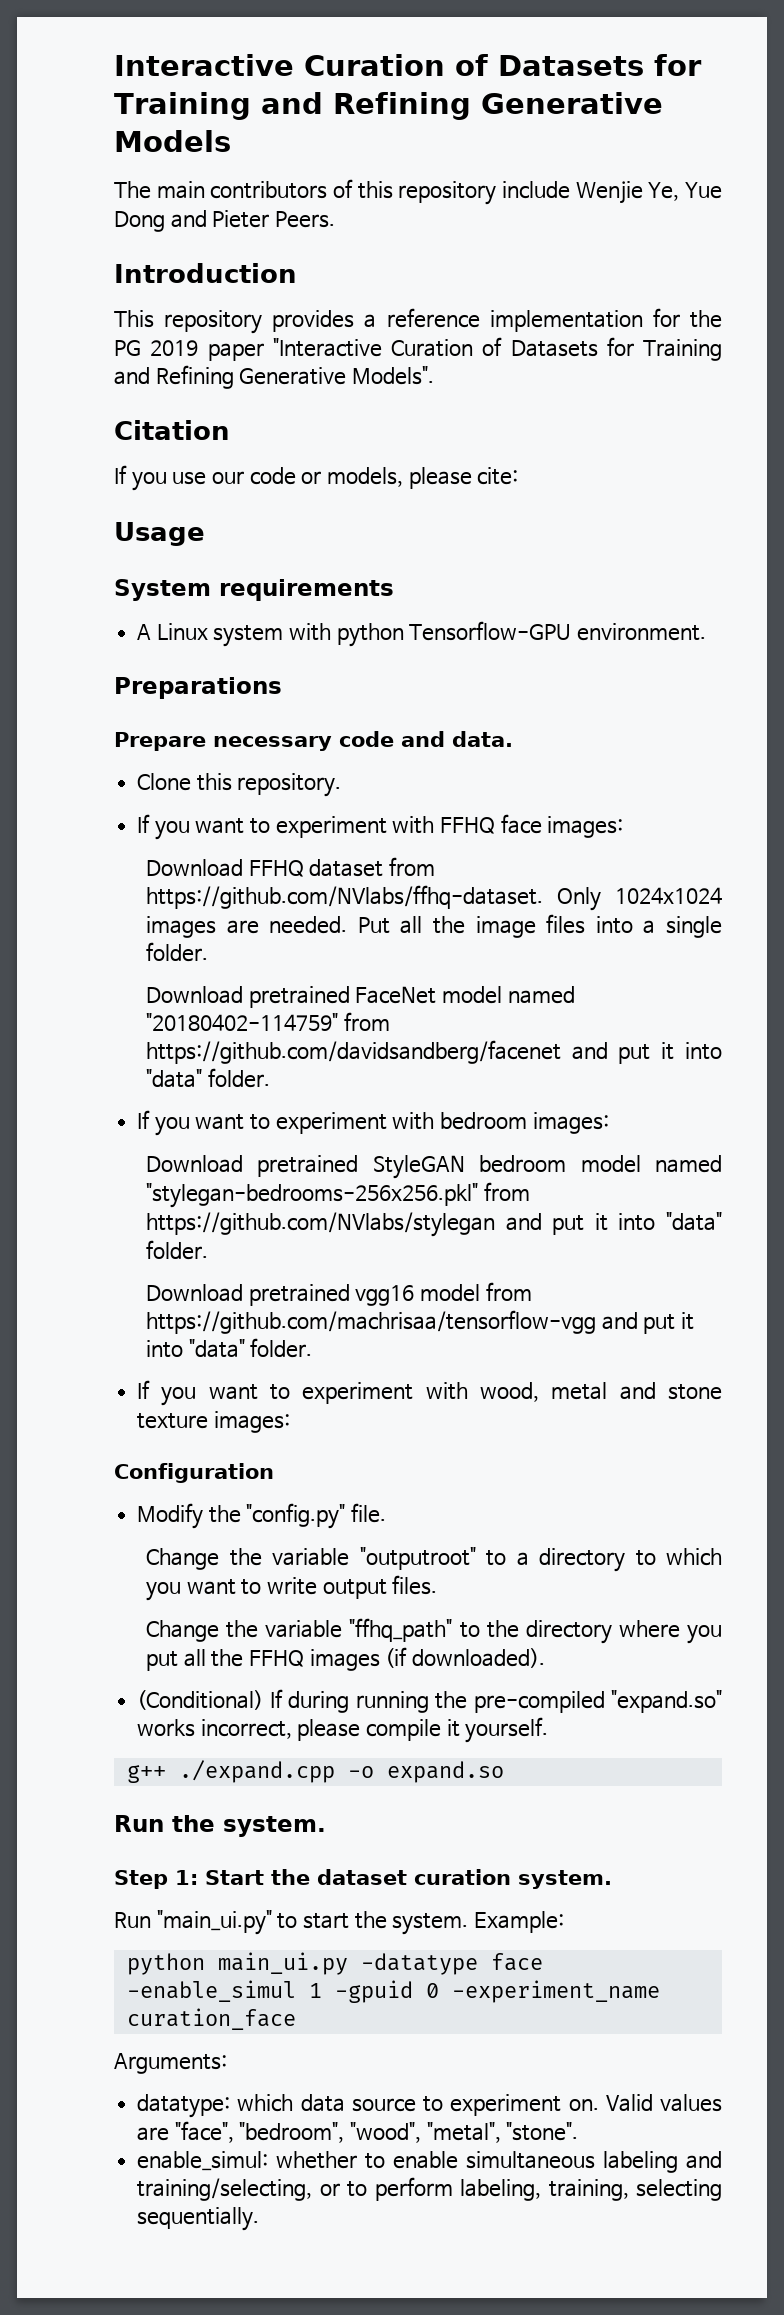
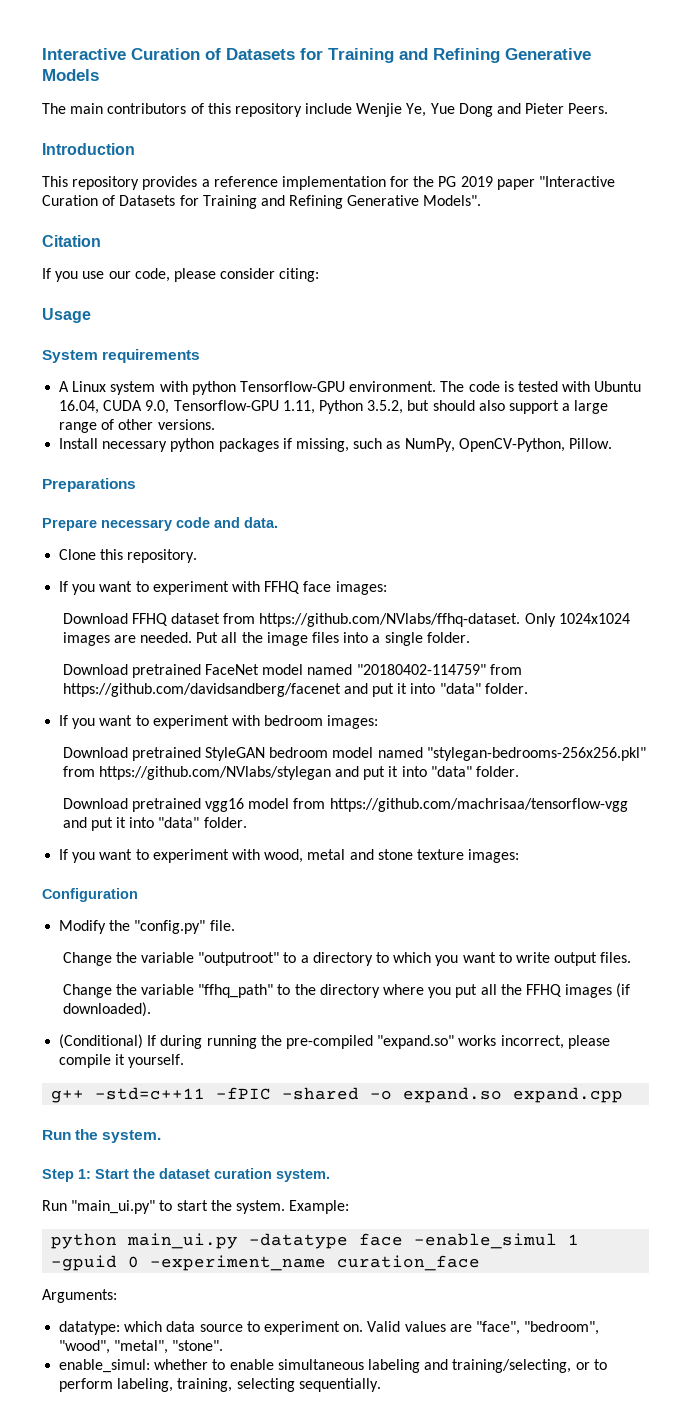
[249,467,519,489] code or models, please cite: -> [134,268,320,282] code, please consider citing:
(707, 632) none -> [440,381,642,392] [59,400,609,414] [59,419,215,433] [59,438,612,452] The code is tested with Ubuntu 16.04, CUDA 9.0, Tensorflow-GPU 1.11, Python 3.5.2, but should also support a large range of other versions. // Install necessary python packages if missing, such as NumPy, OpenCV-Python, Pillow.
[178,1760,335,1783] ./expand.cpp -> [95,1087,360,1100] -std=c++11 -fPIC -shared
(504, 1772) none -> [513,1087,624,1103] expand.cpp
* * *
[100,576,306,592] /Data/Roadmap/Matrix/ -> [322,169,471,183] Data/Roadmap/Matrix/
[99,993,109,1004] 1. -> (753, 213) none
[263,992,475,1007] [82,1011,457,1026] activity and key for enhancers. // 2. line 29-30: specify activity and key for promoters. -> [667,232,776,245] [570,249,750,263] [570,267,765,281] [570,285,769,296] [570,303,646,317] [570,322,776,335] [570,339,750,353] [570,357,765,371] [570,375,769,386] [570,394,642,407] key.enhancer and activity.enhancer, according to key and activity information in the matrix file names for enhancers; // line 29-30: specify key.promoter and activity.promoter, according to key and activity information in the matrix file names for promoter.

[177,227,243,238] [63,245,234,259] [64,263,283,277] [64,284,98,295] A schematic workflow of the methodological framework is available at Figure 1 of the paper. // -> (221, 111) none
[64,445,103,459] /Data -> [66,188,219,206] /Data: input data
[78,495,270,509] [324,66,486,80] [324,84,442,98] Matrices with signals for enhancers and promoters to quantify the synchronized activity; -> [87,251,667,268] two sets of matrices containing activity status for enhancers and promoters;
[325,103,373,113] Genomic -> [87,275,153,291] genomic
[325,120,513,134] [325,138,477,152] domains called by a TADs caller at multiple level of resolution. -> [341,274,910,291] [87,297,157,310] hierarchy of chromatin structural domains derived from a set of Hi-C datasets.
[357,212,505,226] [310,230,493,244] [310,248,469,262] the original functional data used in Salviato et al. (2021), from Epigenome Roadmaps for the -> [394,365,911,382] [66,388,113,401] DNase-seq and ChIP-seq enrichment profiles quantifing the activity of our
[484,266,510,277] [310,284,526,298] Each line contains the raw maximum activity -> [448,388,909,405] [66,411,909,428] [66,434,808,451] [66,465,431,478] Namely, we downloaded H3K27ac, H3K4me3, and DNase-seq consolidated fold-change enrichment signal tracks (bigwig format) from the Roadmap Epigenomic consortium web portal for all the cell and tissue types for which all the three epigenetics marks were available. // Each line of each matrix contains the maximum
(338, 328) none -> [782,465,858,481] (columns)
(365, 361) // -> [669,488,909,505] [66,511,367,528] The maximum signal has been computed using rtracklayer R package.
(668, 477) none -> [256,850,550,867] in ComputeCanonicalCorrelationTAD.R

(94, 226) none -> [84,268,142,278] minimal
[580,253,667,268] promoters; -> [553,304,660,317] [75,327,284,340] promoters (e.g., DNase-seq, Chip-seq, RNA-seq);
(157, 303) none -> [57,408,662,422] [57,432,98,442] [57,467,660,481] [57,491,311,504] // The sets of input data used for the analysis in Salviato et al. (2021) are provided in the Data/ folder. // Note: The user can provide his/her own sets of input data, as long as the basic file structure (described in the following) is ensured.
--
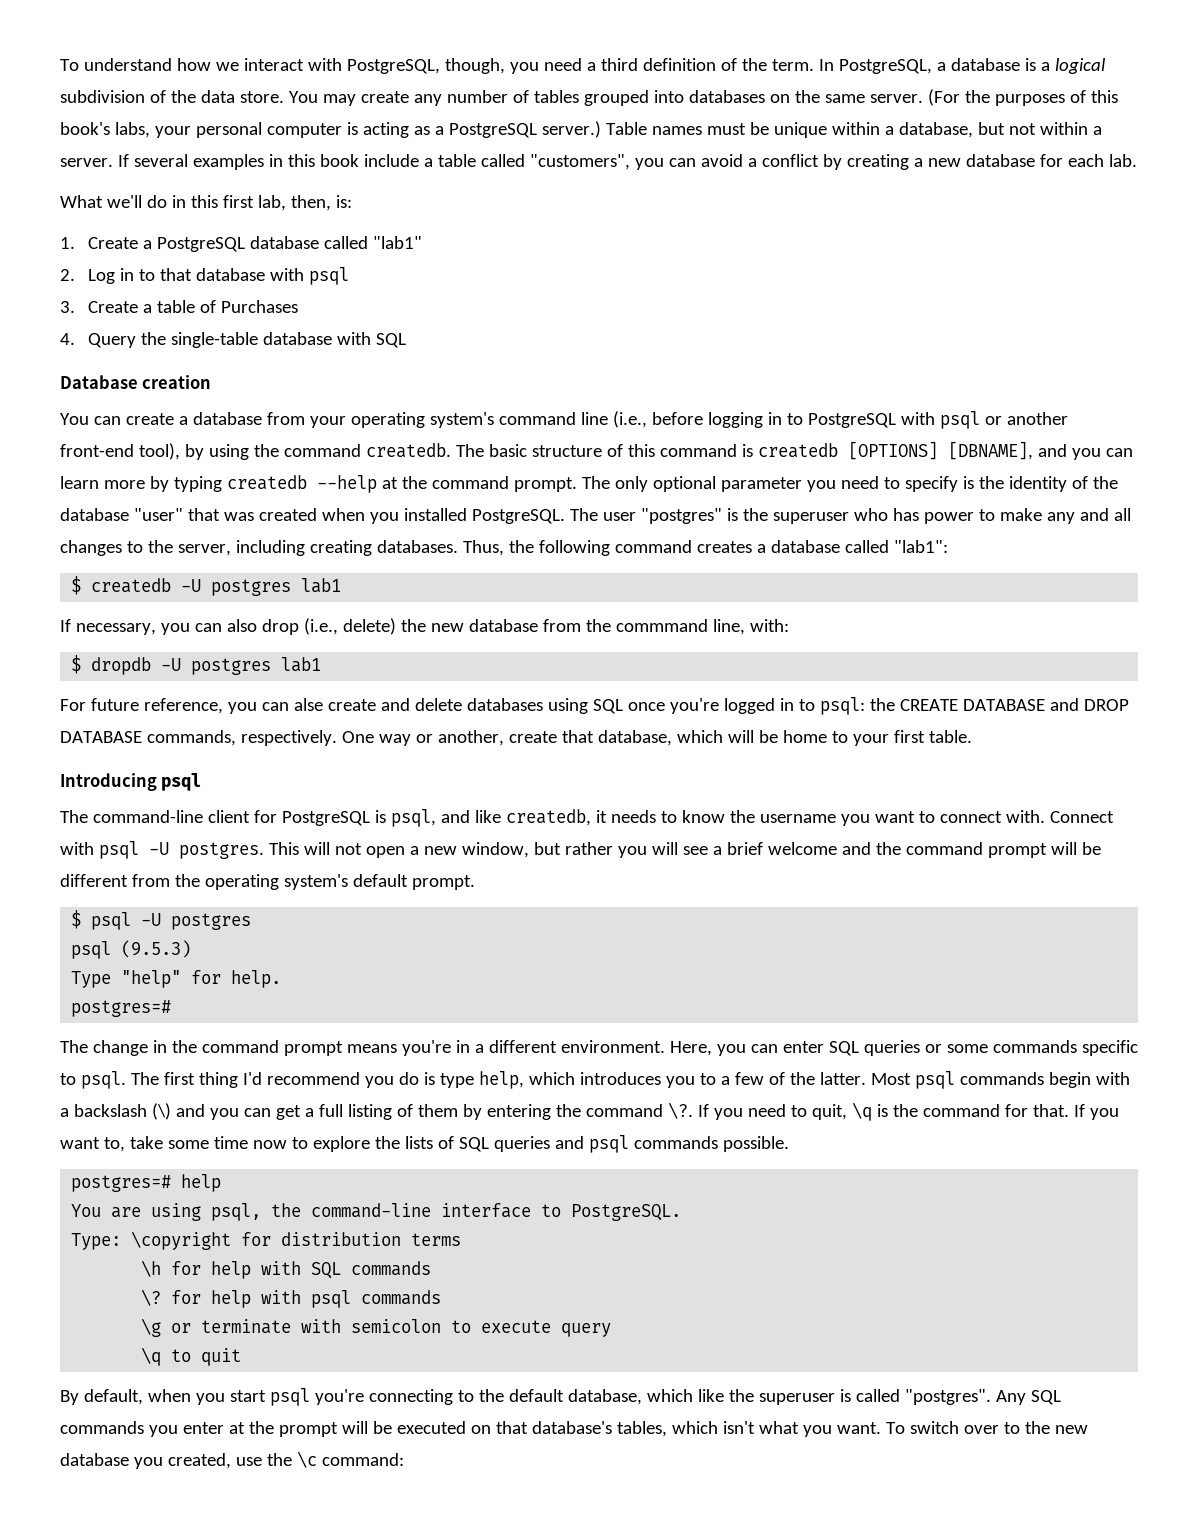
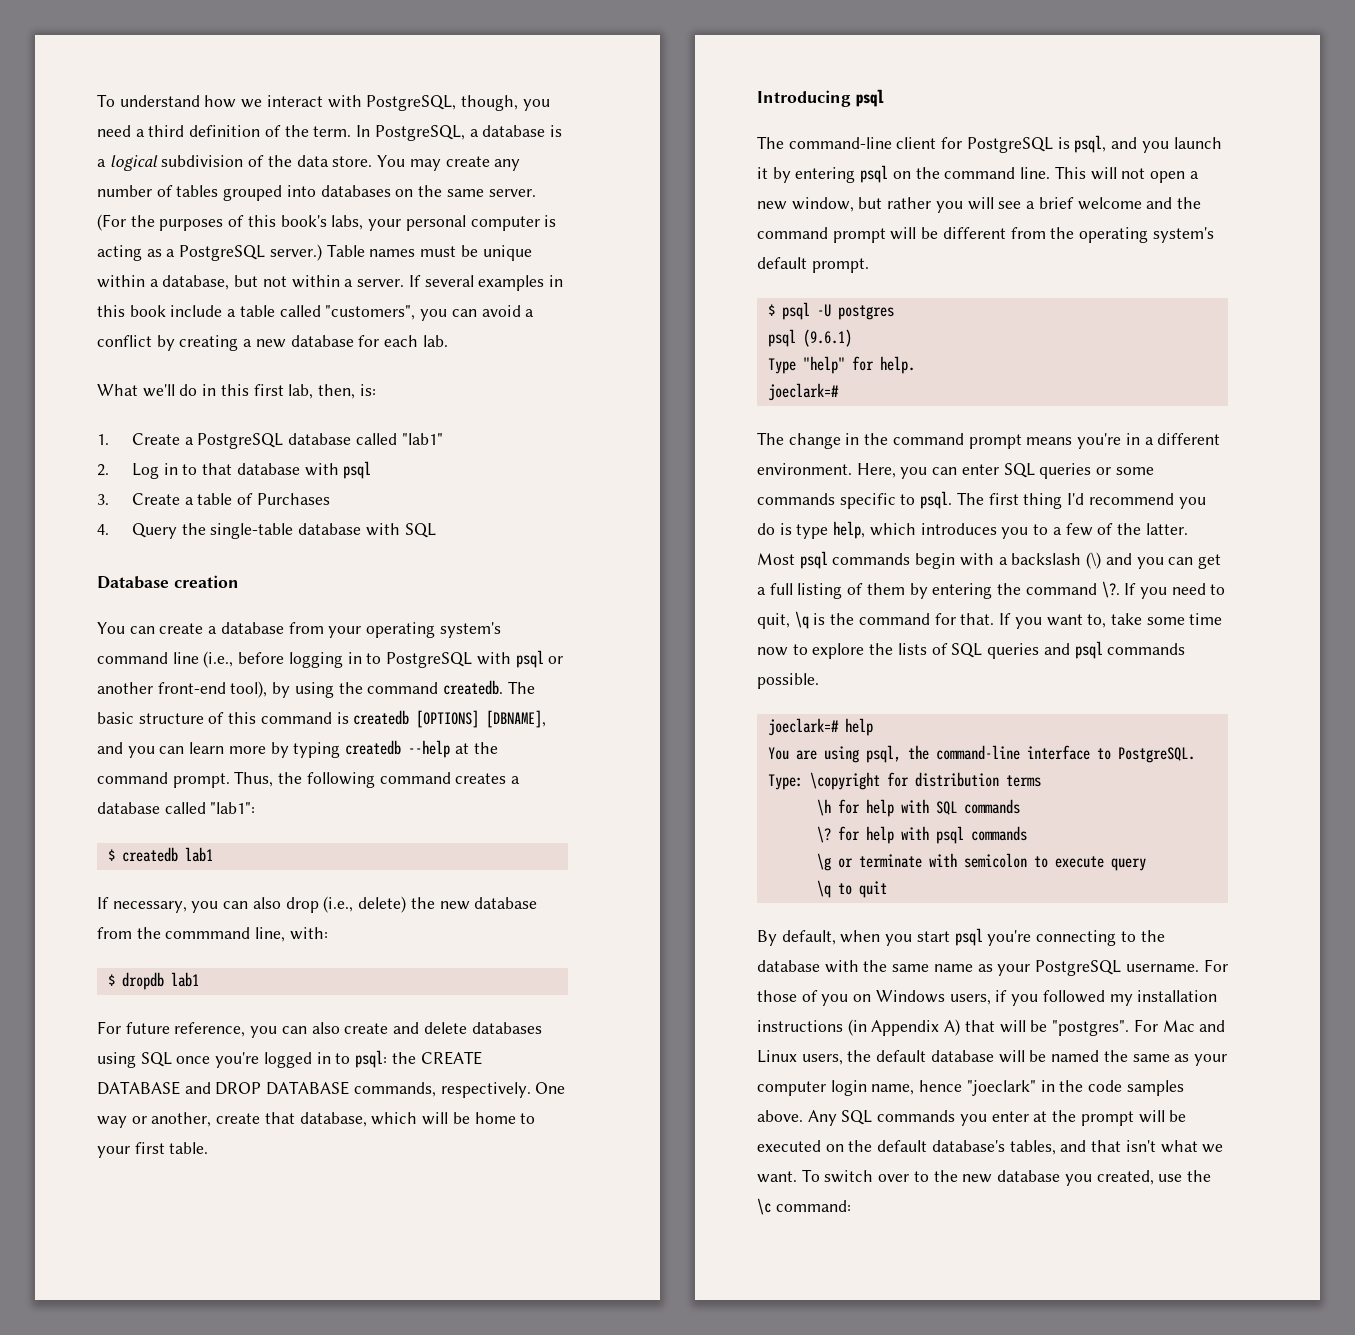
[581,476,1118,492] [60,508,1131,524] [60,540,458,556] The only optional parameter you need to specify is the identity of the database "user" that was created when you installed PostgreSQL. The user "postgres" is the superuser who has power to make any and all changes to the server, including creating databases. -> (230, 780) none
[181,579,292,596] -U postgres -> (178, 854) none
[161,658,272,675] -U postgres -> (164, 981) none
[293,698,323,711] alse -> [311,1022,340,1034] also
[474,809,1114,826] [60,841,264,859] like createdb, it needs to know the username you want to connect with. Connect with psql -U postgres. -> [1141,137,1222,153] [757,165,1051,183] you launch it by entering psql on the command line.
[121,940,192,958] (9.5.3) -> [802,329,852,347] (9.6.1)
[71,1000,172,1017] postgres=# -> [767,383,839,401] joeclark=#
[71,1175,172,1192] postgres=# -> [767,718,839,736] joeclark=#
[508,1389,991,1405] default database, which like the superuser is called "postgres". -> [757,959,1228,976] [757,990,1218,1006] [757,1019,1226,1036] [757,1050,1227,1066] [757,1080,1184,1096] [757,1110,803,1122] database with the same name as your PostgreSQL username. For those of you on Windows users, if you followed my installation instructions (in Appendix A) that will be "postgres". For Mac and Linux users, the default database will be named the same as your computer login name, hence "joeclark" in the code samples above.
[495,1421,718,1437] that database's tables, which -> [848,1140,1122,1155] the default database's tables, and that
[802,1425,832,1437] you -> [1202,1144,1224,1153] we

**Work order**:
Go back to the listing above. Copy word for word the lines from the one with "[249,467,519,489] code or" through the one with "(504, 1772) none", and nothing more.

**Solution for this exercise**:
[249,467,519,489] code or models, please cite: -> [134,268,320,282] code, please consider citing:
(707, 632) none -> [440,381,642,392] [59,400,609,414] [59,419,215,433] [59,438,612,452] The code is tested with Ubuntu 16.04, CUDA 9.0, Tensorflow-GPU 1.11, Python 3.5.2, but should also support a large range of other versions. // Install necessary python packages if missing, such as NumPy, OpenCV-Python, Pillow.
[178,1760,335,1783] ./expand.cpp -> [95,1087,360,1100] -std=c++11 -fPIC -shared
(504, 1772) none -> [513,1087,624,1103] expand.cpp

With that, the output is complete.